News items Improved AI will boost cancer research and cancer care

13 January 2022

Geert Litjens from Radboud university medical center has received a European Research Council (ERC) Starting Grant. With this grant of 1.5 million euros he will be able to shape an ambitious project and extend his own research group. Geert Litjens is developing a completely new form of AI, the results of which are not only explainable (no black box!) but can also independently generate diagnosis and prognosis. AI is therefore changing from valued help to serious colleague doctor.
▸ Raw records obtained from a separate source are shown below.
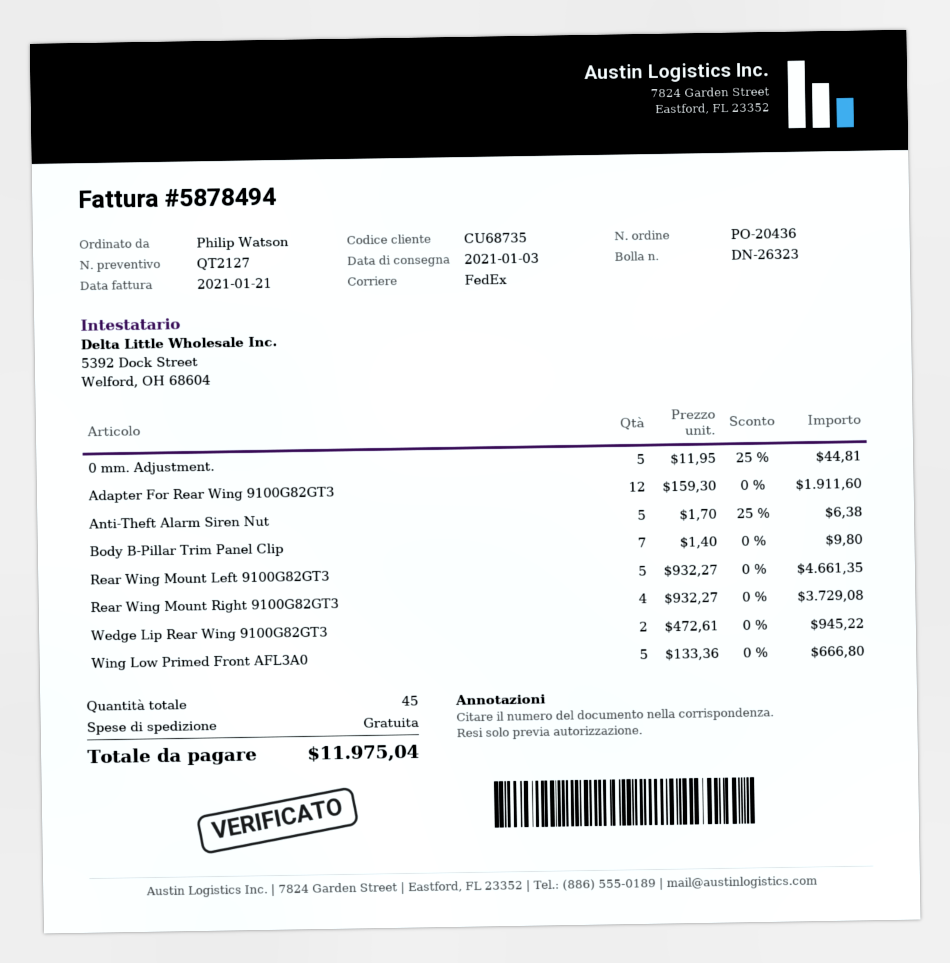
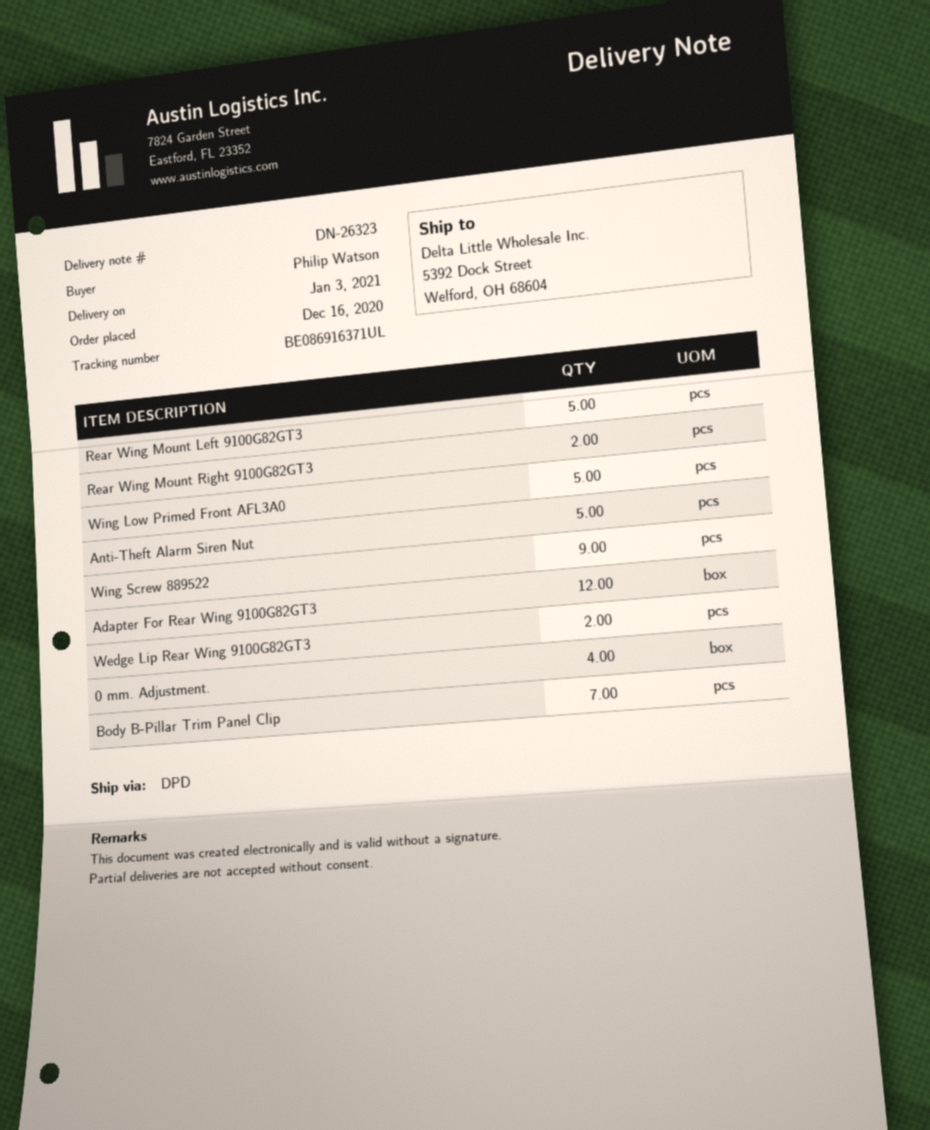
shipping method: FedEx -> DPD
0 mm. Adjustment.: 5 -> 4
Rear Wing Mount Right 9100G82GT3: 4 -> 2
Wing Screw 889522: none -> 9

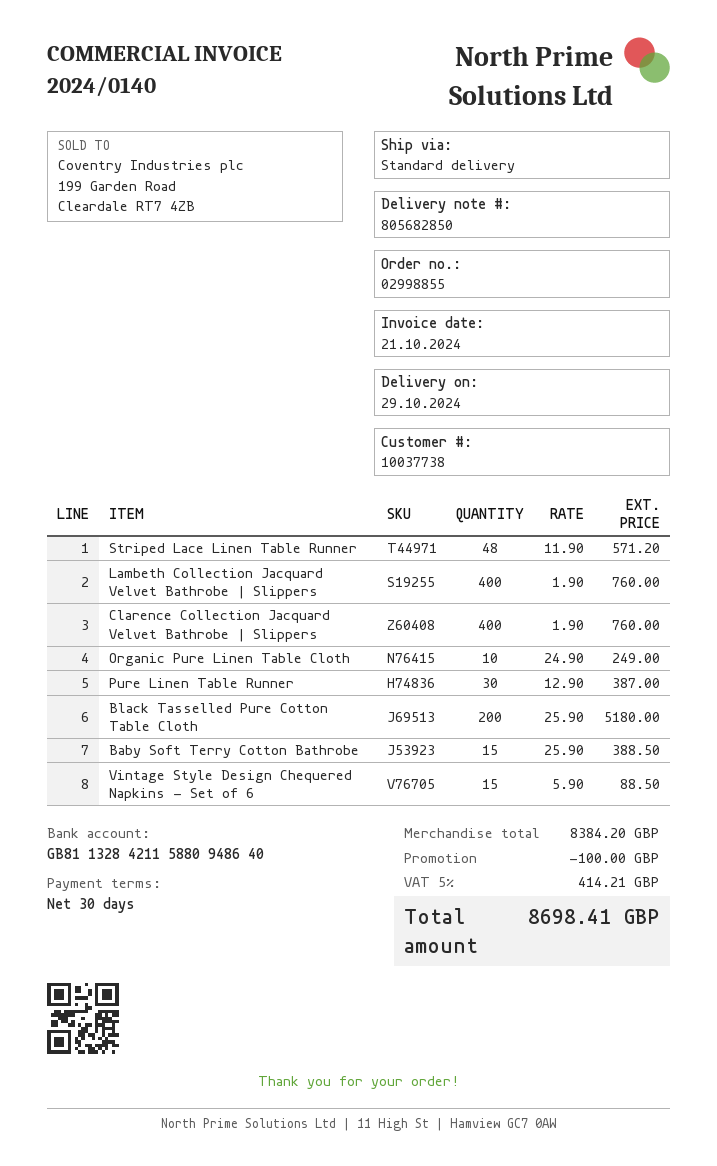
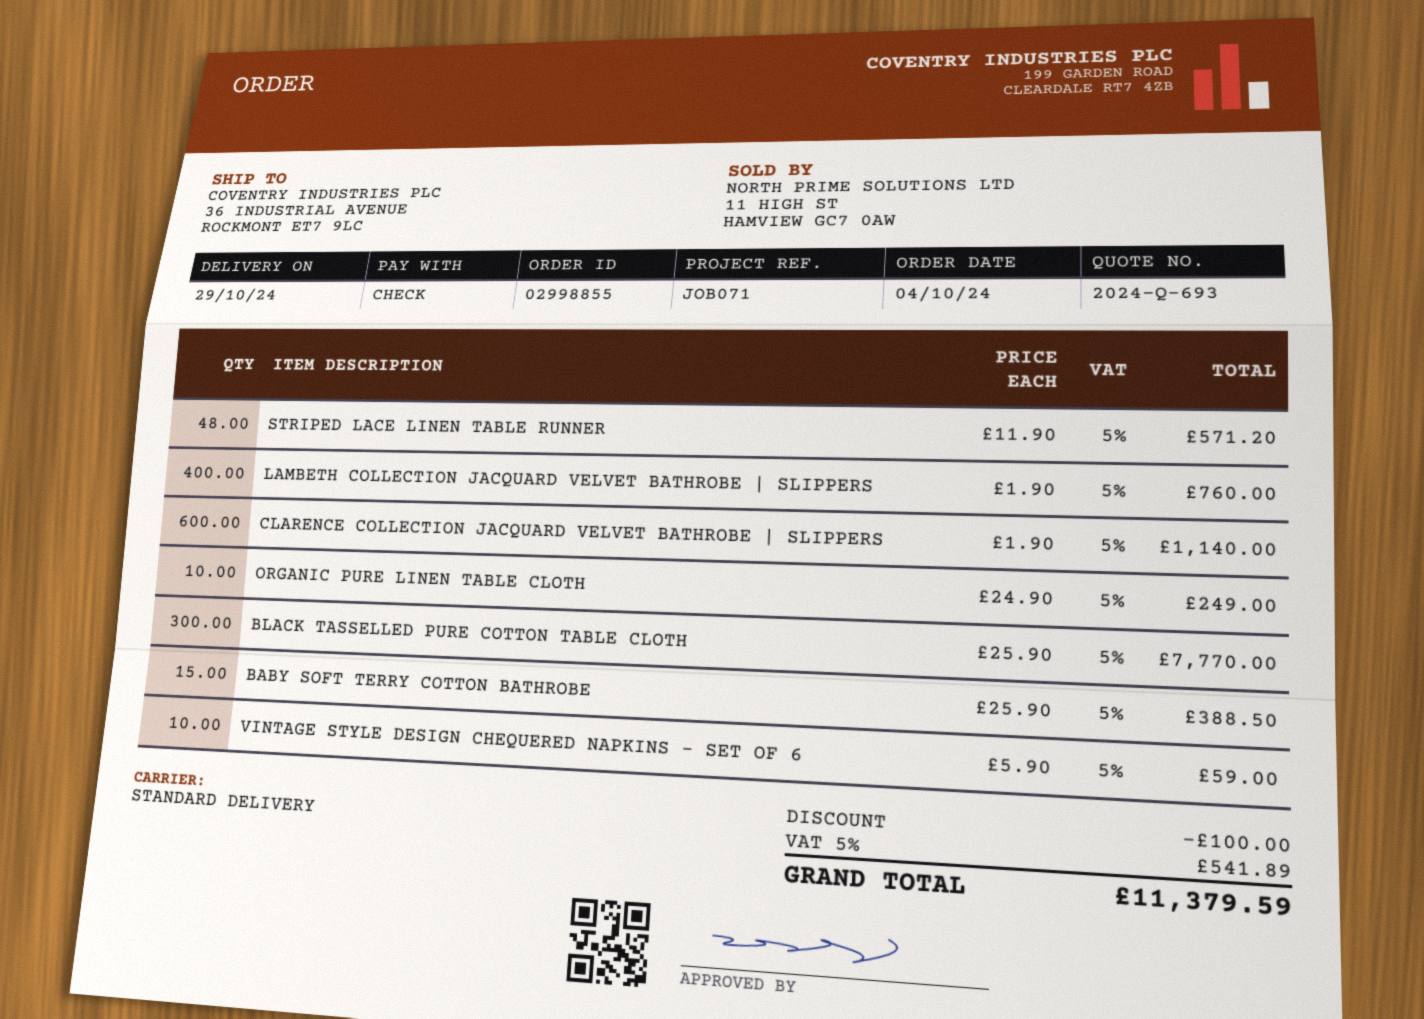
Clarence Collection Jacquard Velvet Bathrobe | Slippers: 400 x 1.90 = 760.00 -> 600 x 1.90 = 1140.00
Pure Linen Table Runner: 30 x 12.90 = 387.00 -> none
Black Tasselled Pure Cotton Table Cloth: 200 x 25.90 = 5180.00 -> 300 x 25.90 = 7770.00
Vintage Style Design Chequered Napkins - Set of 6: 15 x 5.90 = 88.50 -> 10 x 5.90 = 59.00
tax: 5% = 414.21 -> 5% = 541.89
total: 8698.41 -> 11379.59

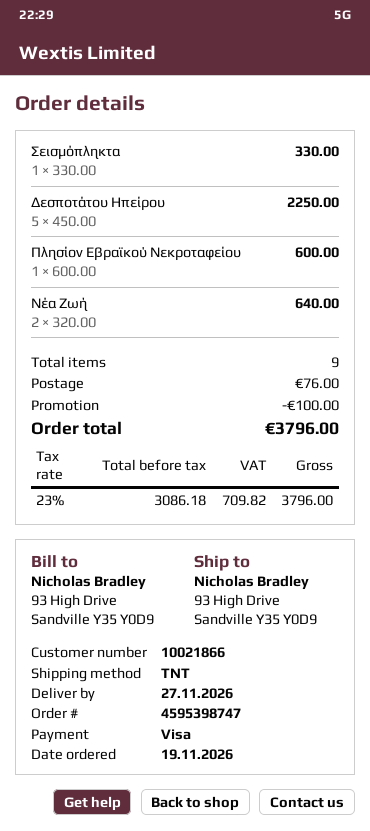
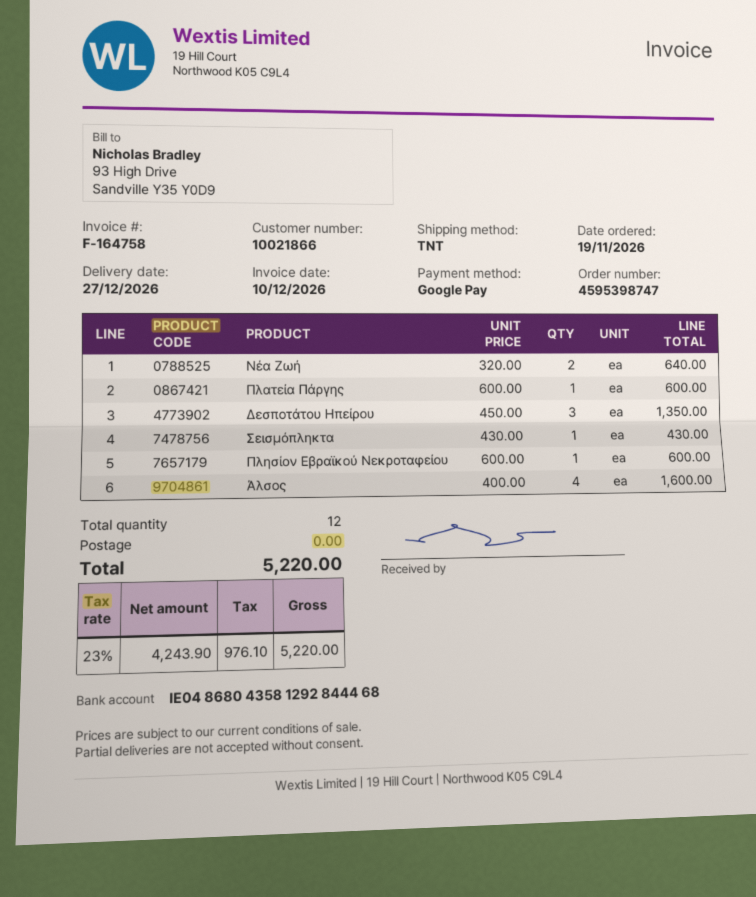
delivery date: 2026-11-27 -> 2026-12-27
payment method: Visa -> Google Pay
Σεισμόπληκτα: 1 x 330.00 = 330.00 -> 1 x 430.00 = 430.00
Δεσποτάτου Ηπείρου: 5 x 450.00 = 2250.00 -> 3 x 450.00 = 1350.00
Πλατεία Πάργης: none -> 1 x 600.00 = 600.00
Άλσος: none -> 4 x 400.00 = 1600.00
total quantity: 9 -> 12
discount: 100.00 -> none
shipping: 76.00 -> 0.00
net: 3086.18 -> 4243.90
tax: 23% = 709.82 -> 23% = 976.10
total: 3796.00 -> 5220.00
In medicine, AI has so far been used primarily to make the doctor's work easier. With AI, for example, tumors and metastases can be automatically detected and measured. And AI can do this better and faster, which is why it is now being used in hospitals as valued help for the doctor. The benefits? AI doesn't get tired, delivers consistent results and provides additional capacity when the number of available specialists is insufficient.

Making AI more inventive
The introduction of AI into pathology was possible as microscopic analysis was replaced by high-resolution digital imaging. Due to the availability of huge amounts of data, Artificial Intelligence (AI) and Machine Learning (ML) produced results that matched and sometimes surpassed the work of pathologists, although still limited to detecting and measuring tumors. Much more is possible when AI is applied more broadly and inventively, says Geert Litjens, affiliated with the Department of Pathology of the Radboudumc. He has set out those possibilities in the AIS-CaP project (Interpretable Artificial Intelligence across Scales for Next-Generation Cancer Prognostics), which has now been honored with an ERC Starting Grant.

Major consequences
Litjens: "AI should not only mimic what human experts can do, but try to deliver performance that goes much further. In the era of personalized medicine, we need to use computational technologies such as Machine Learning to improve the assessment systems designed by pathologists. If successful, we may discover, for example, new biomarkers that will have major implications for clinical oncology and cancer research. To take this major new step, a new methodological approach is essential."

Local and global
For that innovative approach, Litjens' research group has developed a new algorithm called SSGD (stochastic streaming gradient descent). This algorithm
allows full integration of local details and global context of whole slide images (WSI) into a single Machine Learning model. By enriching the algorithm with the latest techniques from computational language processing, it should become possible to create algorithms that are insightful and explainable. This will address the criticism that many algorithms currently act as a black box, providing no insight into the underlying considerations on which they are based.

AI provides prognosis
An important aspect of the new approach is that it directly predicts the patient's prognosis from the microscope images without the intervention of a human-made grading system. This enables AI to discover new biomarkers that cannot be quantified by humans and therefore greatly improves the diagnostics for patients. Litjens: "The technique should also make it possible to look not only at cancer-specific biomarkers, such as for prostate or breast cancer, but at cancer in general. In this way, we want this AIS-CaP project to take computational pathology, machine learning, oncology research and clinical care one essential step further."